§ ABOUT THIS EXERCISE
Make an exact copy of the records, with the images left out.

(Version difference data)

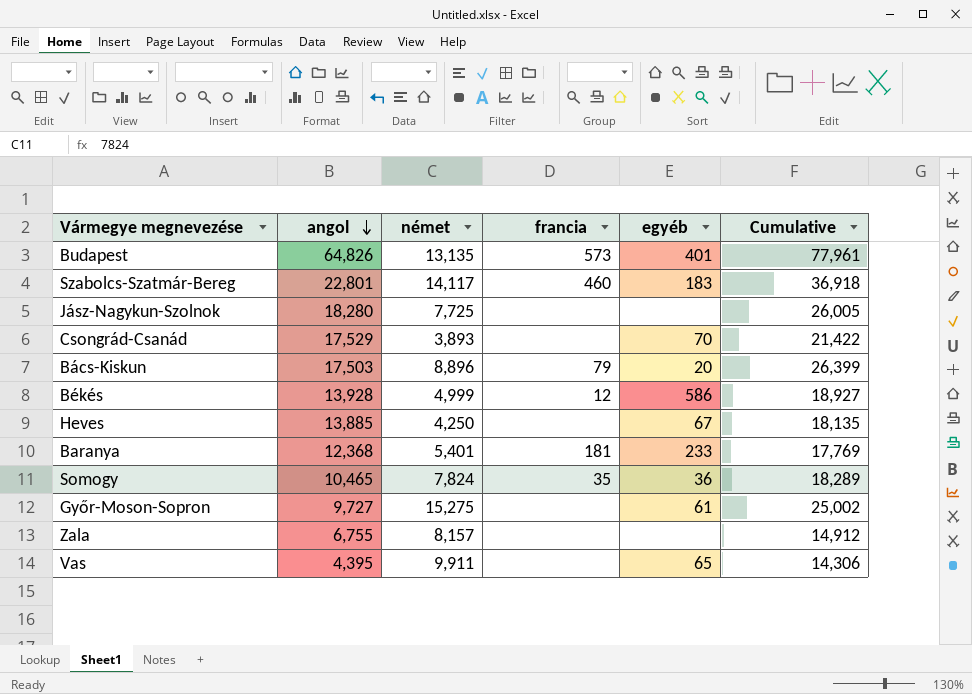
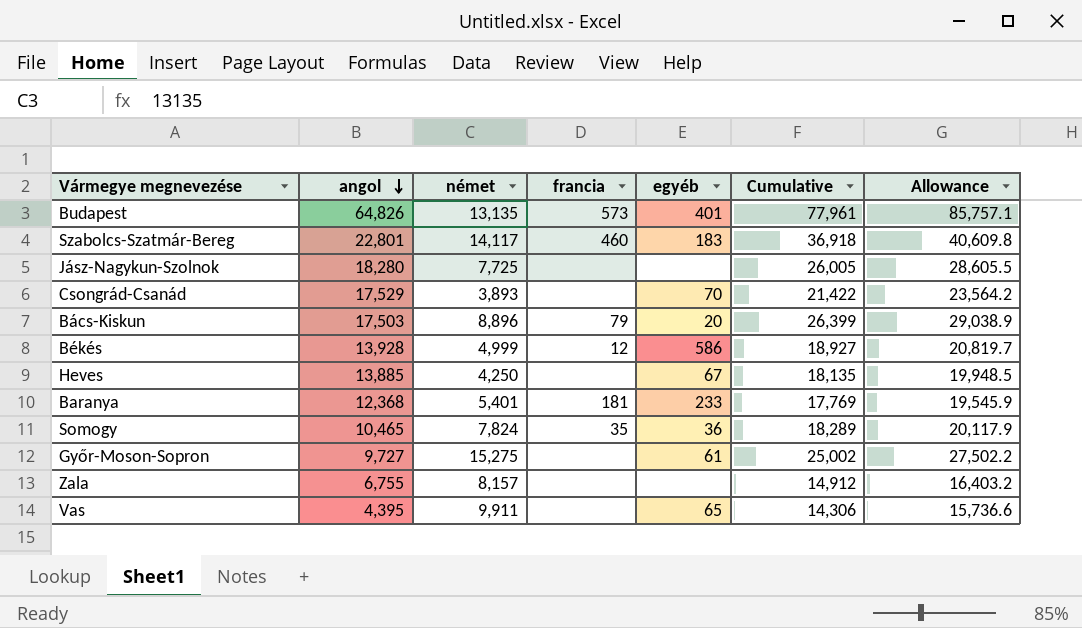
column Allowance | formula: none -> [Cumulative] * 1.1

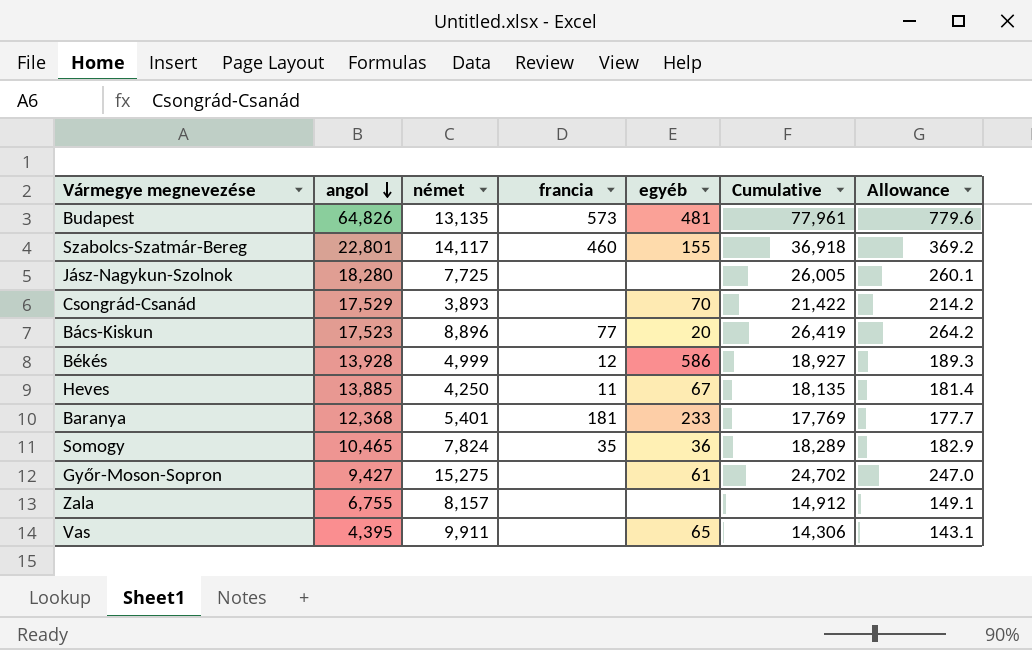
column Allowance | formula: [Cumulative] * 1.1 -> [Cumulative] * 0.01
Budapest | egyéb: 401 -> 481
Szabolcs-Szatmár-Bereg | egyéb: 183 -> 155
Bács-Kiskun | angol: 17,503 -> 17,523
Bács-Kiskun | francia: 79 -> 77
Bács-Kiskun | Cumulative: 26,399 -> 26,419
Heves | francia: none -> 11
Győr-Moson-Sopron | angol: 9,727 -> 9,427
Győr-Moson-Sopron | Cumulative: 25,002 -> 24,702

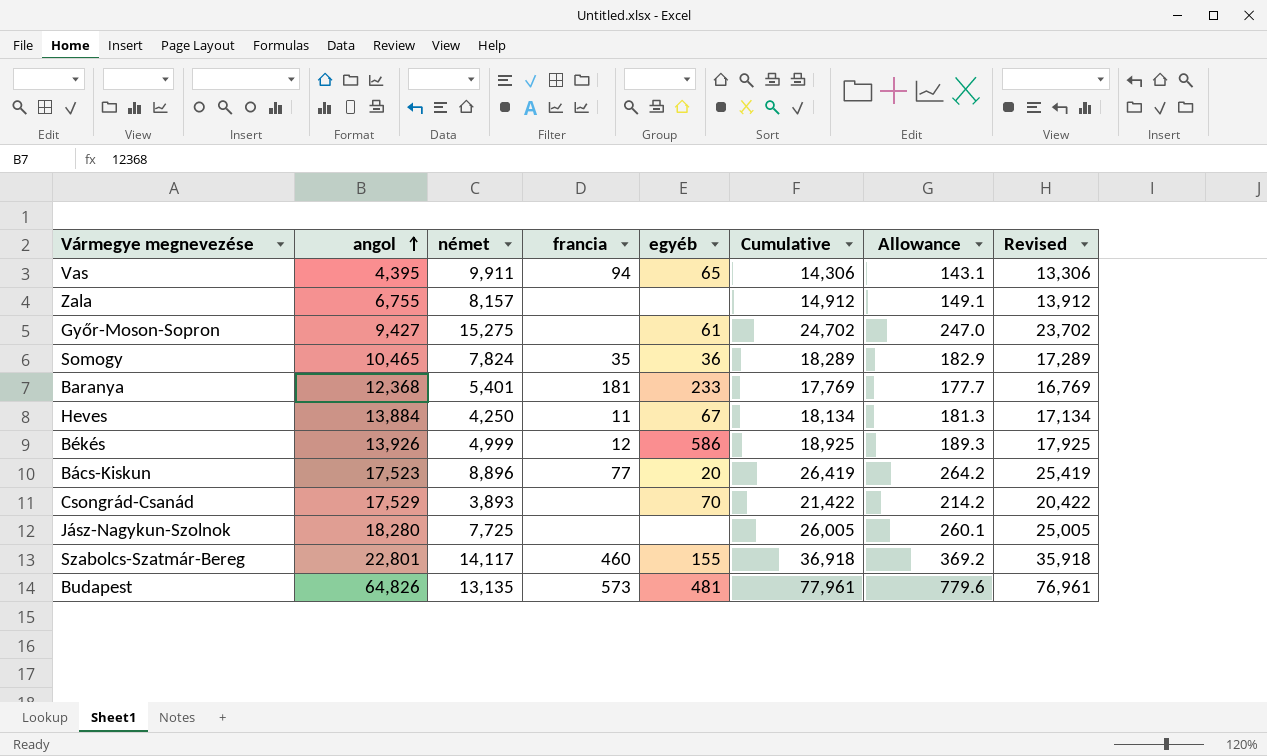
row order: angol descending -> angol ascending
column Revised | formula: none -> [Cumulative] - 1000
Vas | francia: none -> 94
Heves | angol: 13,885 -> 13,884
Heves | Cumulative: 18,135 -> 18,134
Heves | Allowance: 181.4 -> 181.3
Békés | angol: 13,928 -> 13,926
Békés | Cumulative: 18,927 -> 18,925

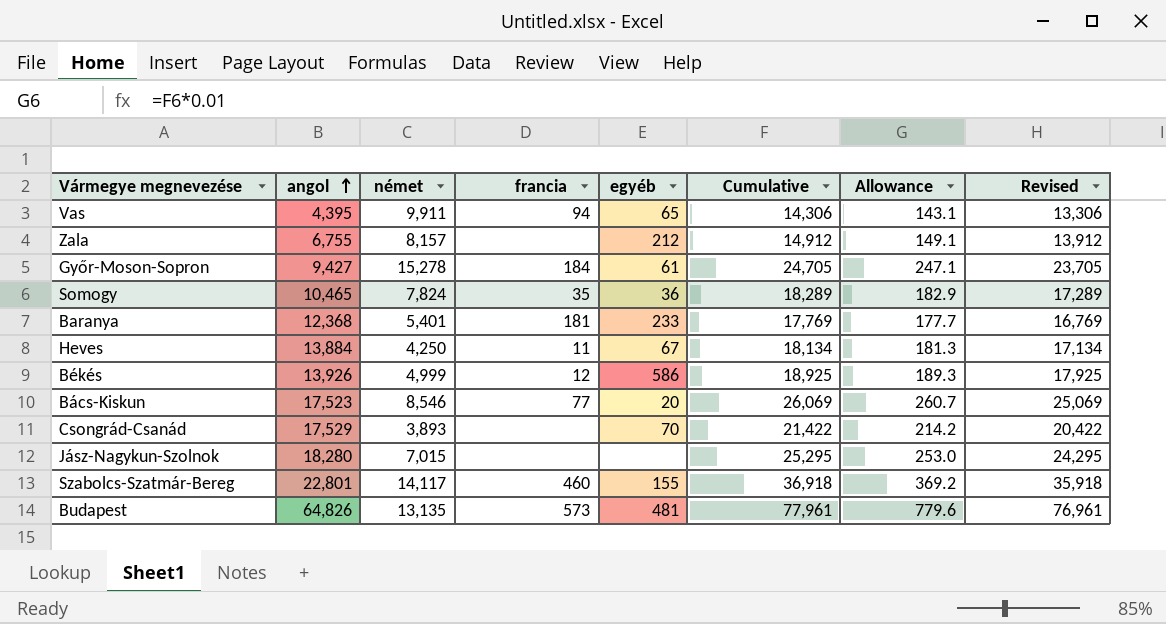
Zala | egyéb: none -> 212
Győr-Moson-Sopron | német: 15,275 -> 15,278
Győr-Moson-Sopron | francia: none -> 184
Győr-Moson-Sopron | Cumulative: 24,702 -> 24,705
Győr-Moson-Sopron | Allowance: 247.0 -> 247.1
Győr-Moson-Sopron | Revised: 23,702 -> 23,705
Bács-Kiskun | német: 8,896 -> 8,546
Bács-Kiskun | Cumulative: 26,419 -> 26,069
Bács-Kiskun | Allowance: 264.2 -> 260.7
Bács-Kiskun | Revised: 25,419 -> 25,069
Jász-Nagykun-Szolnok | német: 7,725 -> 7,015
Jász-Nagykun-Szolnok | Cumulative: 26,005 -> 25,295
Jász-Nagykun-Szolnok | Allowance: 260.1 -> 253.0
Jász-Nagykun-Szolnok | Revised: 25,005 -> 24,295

§ TASK OUTPUT
column Allowance | formula: none -> [Cumulative] * 1.1

column Allowance | formula: [Cumulative] * 1.1 -> [Cumulative] * 0.01
Budapest | egyéb: 401 -> 481
Szabolcs-Szatmár-Bereg | egyéb: 183 -> 155
Bács-Kiskun | angol: 17,503 -> 17,523
Bács-Kiskun | francia: 79 -> 77
Bács-Kiskun | Cumulative: 26,399 -> 26,419
Heves | francia: none -> 11
Győr-Moson-Sopron | angol: 9,727 -> 9,427
Győr-Moson-Sopron | Cumulative: 25,002 -> 24,702

row order: angol descending -> angol ascending
column Revised | formula: none -> [Cumulative] - 1000
Vas | francia: none -> 94
Heves | angol: 13,885 -> 13,884
Heves | Cumulative: 18,135 -> 18,134
Heves | Allowance: 181.4 -> 181.3
Békés | angol: 13,928 -> 13,926
Békés | Cumulative: 18,927 -> 18,925

Zala | egyéb: none -> 212
Győr-Moson-Sopron | német: 15,275 -> 15,278
Győr-Moson-Sopron | francia: none -> 184
Győr-Moson-Sopron | Cumulative: 24,702 -> 24,705
Győr-Moson-Sopron | Allowance: 247.0 -> 247.1
Győr-Moson-Sopron | Revised: 23,702 -> 23,705
Bács-Kiskun | német: 8,896 -> 8,546
Bács-Kiskun | Cumulative: 26,419 -> 26,069
Bács-Kiskun | Allowance: 264.2 -> 260.7
Bács-Kiskun | Revised: 25,419 -> 25,069
Jász-Nagykun-Szolnok | német: 7,725 -> 7,015
Jász-Nagykun-Szolnok | Cumulative: 26,005 -> 25,295
Jász-Nagykun-Szolnok | Allowance: 260.1 -> 253.0
Jász-Nagykun-Szolnok | Revised: 25,005 -> 24,295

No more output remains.